What makes somebody a Senior Business Analyst? In this video, I go over the key characteristics of a senior business analyst and encourage you to define your own standards of what makes a senior business analyst.
What Is A Senior Business Analyst?
Often times people define the title ‘senior’ solely based on the number of years they’ve been performing activities for their organization.
In the long run, picking up the skills involved with operating at a senior level will serve you better.
Senior Business Analysts should start to measure themselves against characteristics other than the amount of time they’ve spent at an organization.
Start to set your own standards for what qualifies someone as a senior, and start working towards those goals in your career.
The activities and tasks involved with operating at a senior business analyst level is better explained with the key characteristics that senior business analysts demonstrate.
3 Characteristics That A Senior BA Possesses
First: The Ability To Predict Issues Before They Occur
The ability to foresee problems before they’ve even reared their head is the single most important skill-set a senior analyst possesses. This skill-set comes over years of experience, having gone through multiple projects and having dealt with many different types of issues.
Senior business analysts demonstrate the ability to foresee a risk on a project and raise the risk to the project manager. This helps the project manager manage the requirements risk associated with the requirements portion of the project.

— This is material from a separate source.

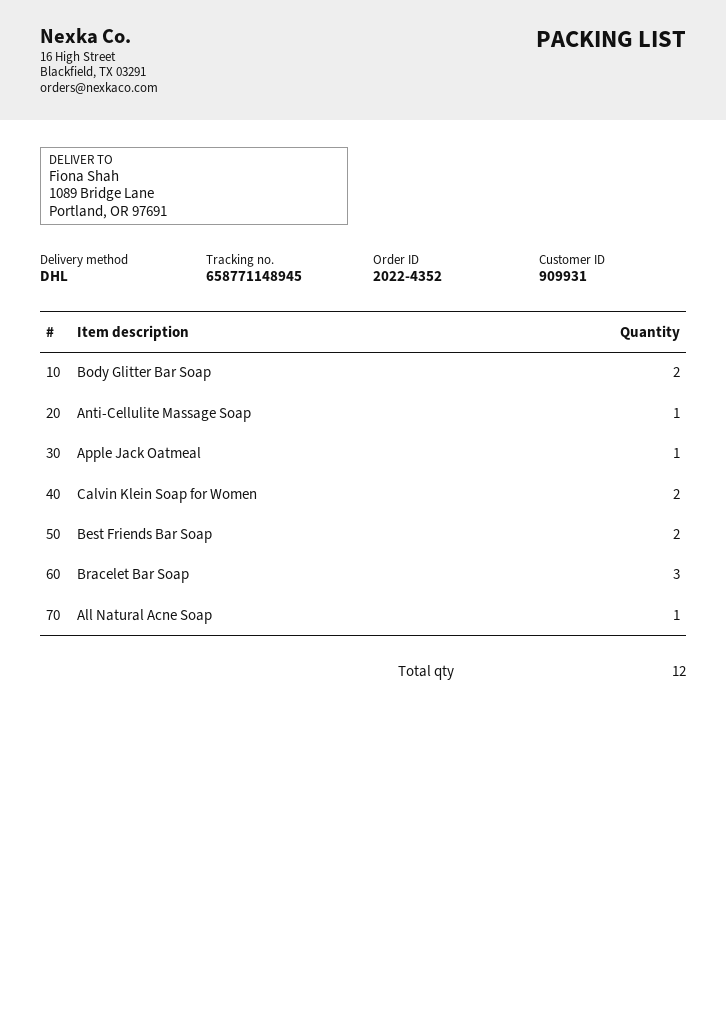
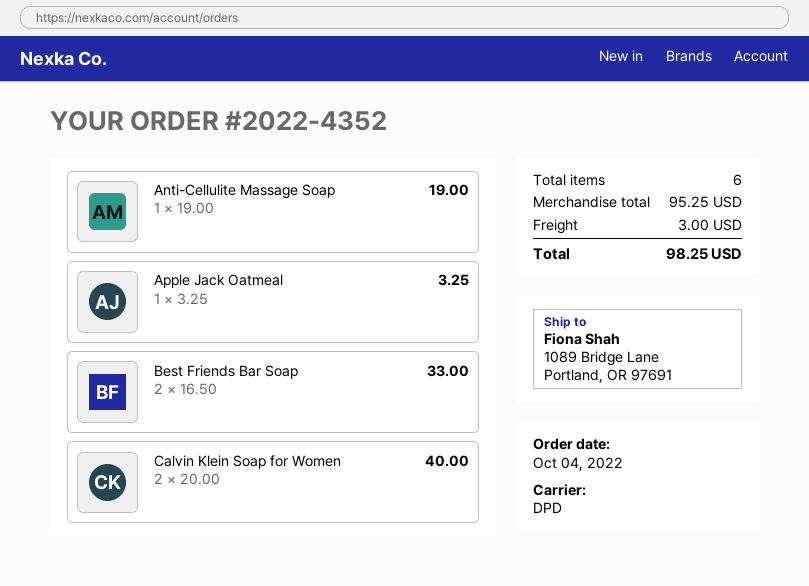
shipping method: DHL -> DPD
Body Glitter Bar Soap: 2 -> none
Bracelet Bar Soap: 3 -> none
All Natural Acne Soap: 1 -> none
total quantity: 12 -> 6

Second: The Ability To Produce Work Plans
One of the hallmarks of a senior business analyst is the ability to plan out the analysis portion of a large project and produce a work plan and be able to slice it up for the junior analysts to work on.

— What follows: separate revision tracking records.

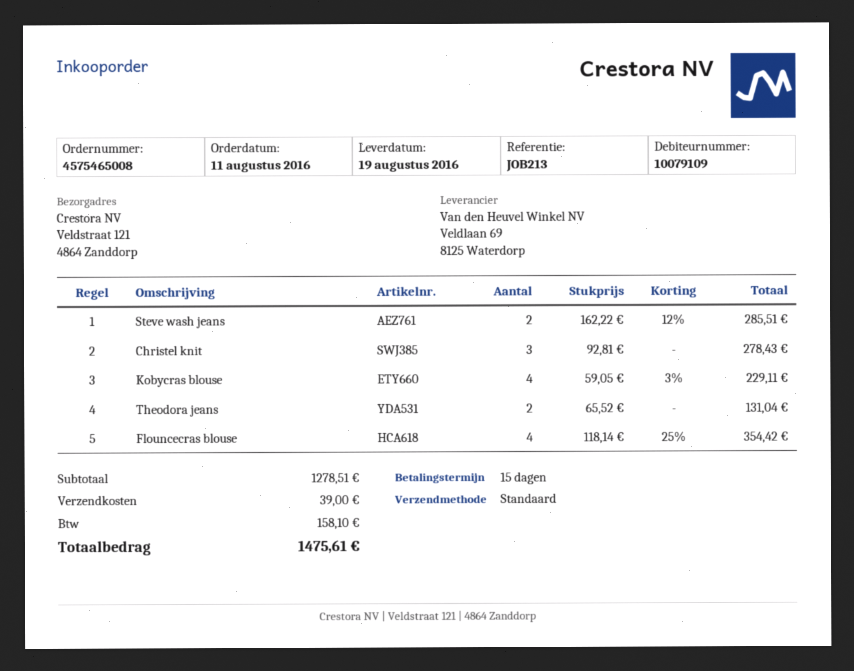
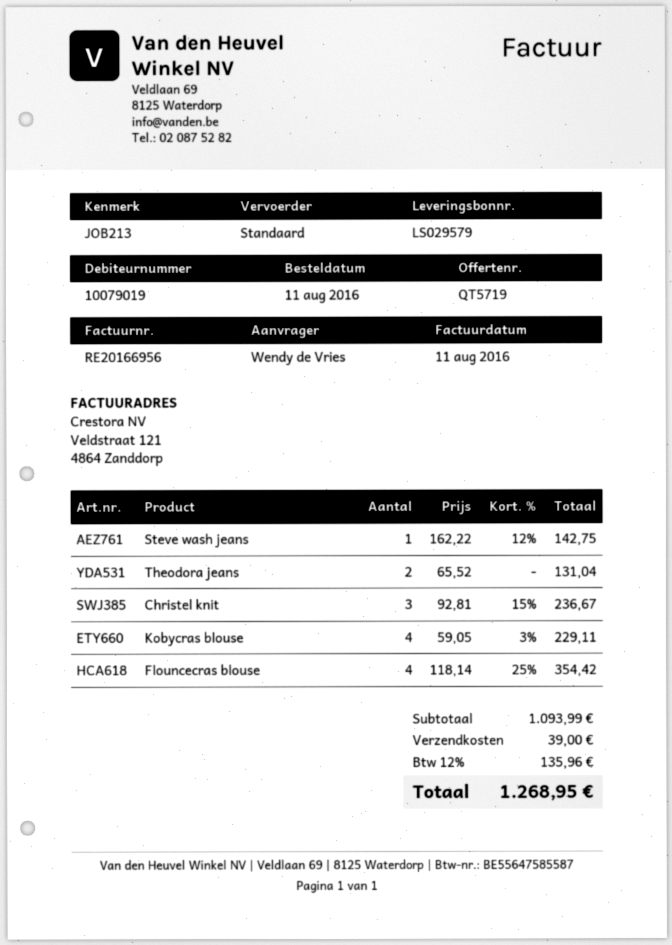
customer number: 10079109 -> 10079019
Steve wash jeans: 2 x 162.22 - 12% = 285.51 -> 1 x 162.22 - 12% = 142.75
Christel knit: 3 x 92.81 = 278.43 -> 3 x 92.81 - 15% = 236.67
subtotal: 1278.51 -> 1093.99
tax: 158.10 -> 135.96
total: 1475.61 -> 1268.95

After the funding stage of the project, project managers go through a long process of drawing out the project plan. The PM will involve the senior business analyst to help plan out the analysis portion of the project.

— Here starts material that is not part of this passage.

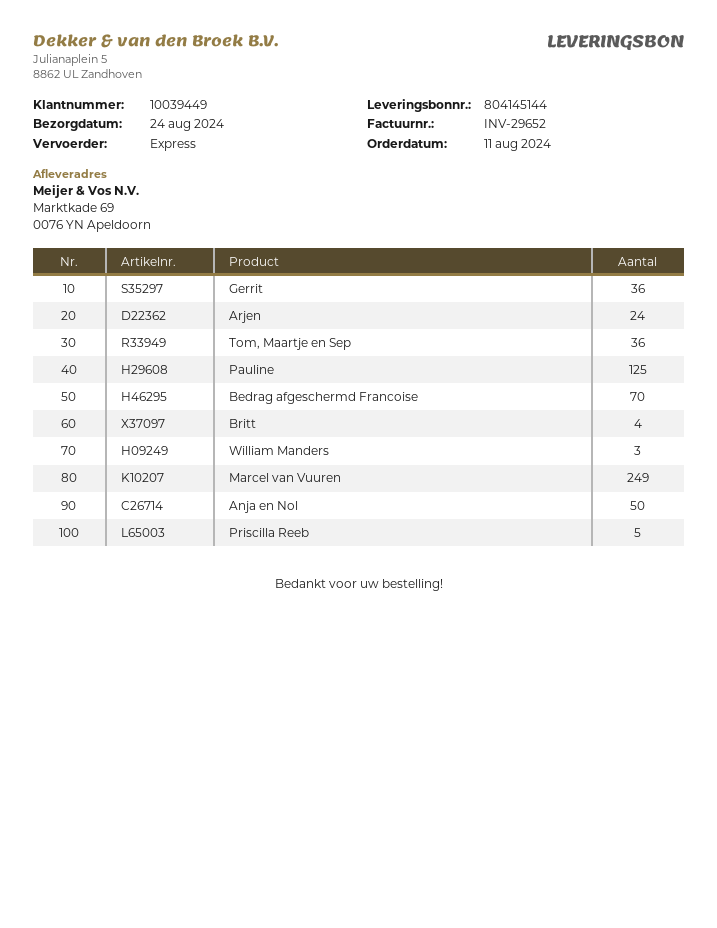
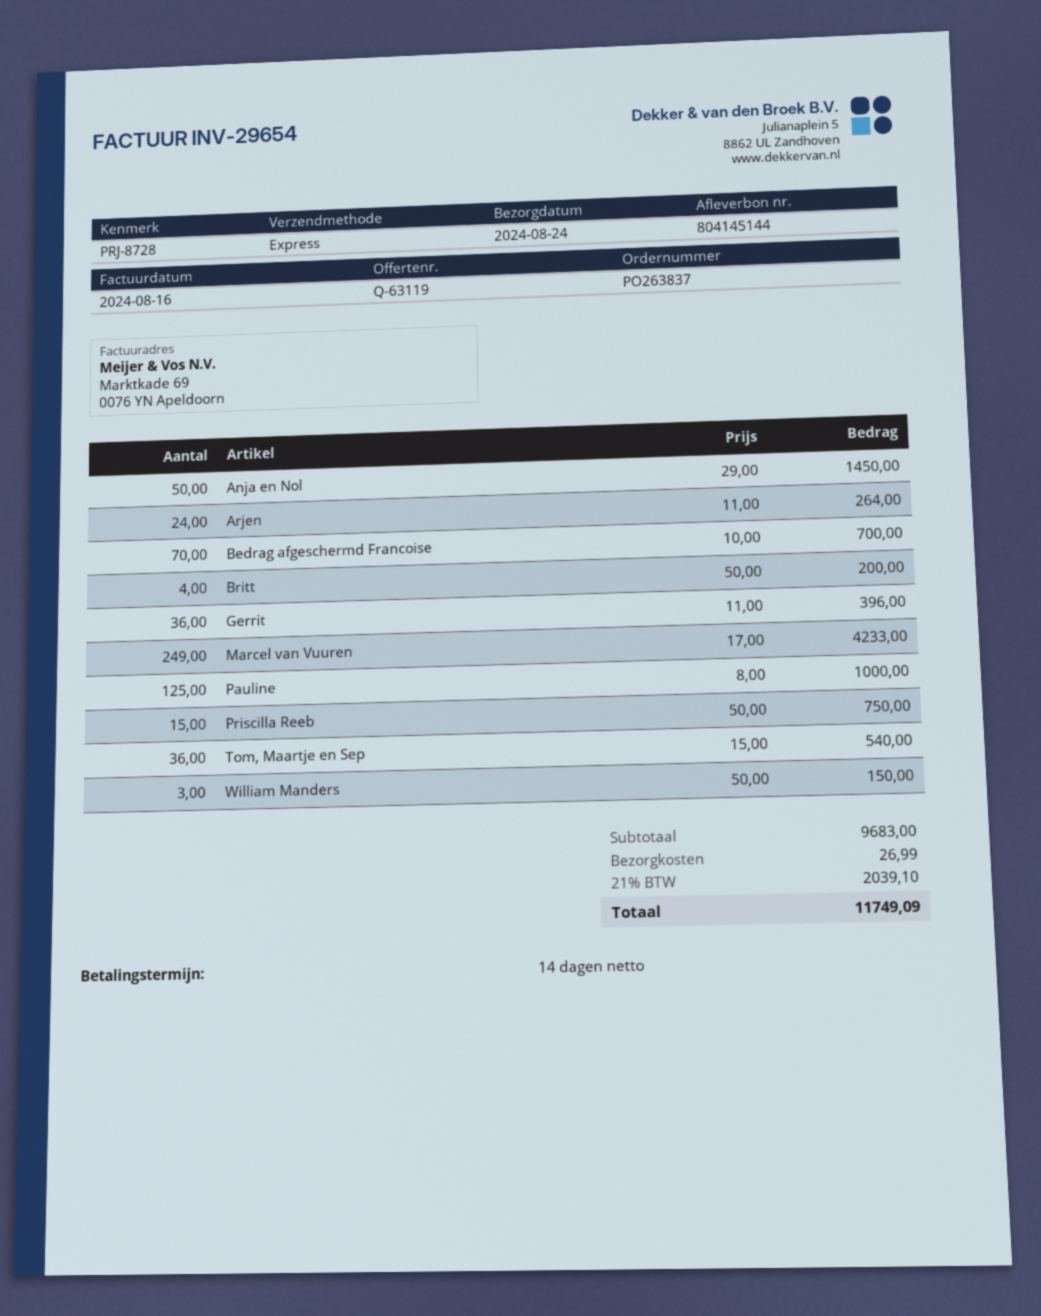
invoice number: INV-29652 -> INV-29654
Priscilla Reeb: 5 -> 15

This involves an understanding of how software is built, and an understanding of the functional constraints and the functional dependencies involved.
An analyst that doesn’t really understand how software is built will constantly find themselves changing from one area of scope to another area.
Third: Ability To Pivot When Things Change Quickly
The third characteristic I would say of a senior analyst is the ability to pivot very quickly when things change.
Situation:
Unforeseen Changes in Project Requirements During the elaboration phase of a project’s requirements analysis. It is common to encounter unexpected developments. For instance, the client may identify significant functionality gaps that were initially overlooked but must now be included in the project scope.
Task:
Incorporating Change Requests into the Solution In such situations, the senior analyst must skillfully factor in these new requirements while considering the overall solution. Accommodating change requests or additional functionality necessitates refactoring and realigning different aspects of the project.
Actions Required:
a. Swift Adaptation: The ability to pivot quickly is essential. Senior analysts must swiftly respond to change requests, even if they significantly impact the project’s direction.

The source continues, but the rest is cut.